START Stored data
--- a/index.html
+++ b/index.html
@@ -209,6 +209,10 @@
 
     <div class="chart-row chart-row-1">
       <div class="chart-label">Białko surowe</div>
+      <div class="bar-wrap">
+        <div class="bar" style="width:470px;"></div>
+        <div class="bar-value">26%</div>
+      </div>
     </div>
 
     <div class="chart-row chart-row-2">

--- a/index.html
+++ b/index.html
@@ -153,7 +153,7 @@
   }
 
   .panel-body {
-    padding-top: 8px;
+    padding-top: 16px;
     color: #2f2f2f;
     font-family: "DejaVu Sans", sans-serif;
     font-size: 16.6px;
END Stored data
> [Task to carry out]: Scan the listing above. Collect all lines with the word "font".

> [Answer to the exercise]:
     font-family: "DejaVu Sans", sans-serif;
     font-size: 16.6px;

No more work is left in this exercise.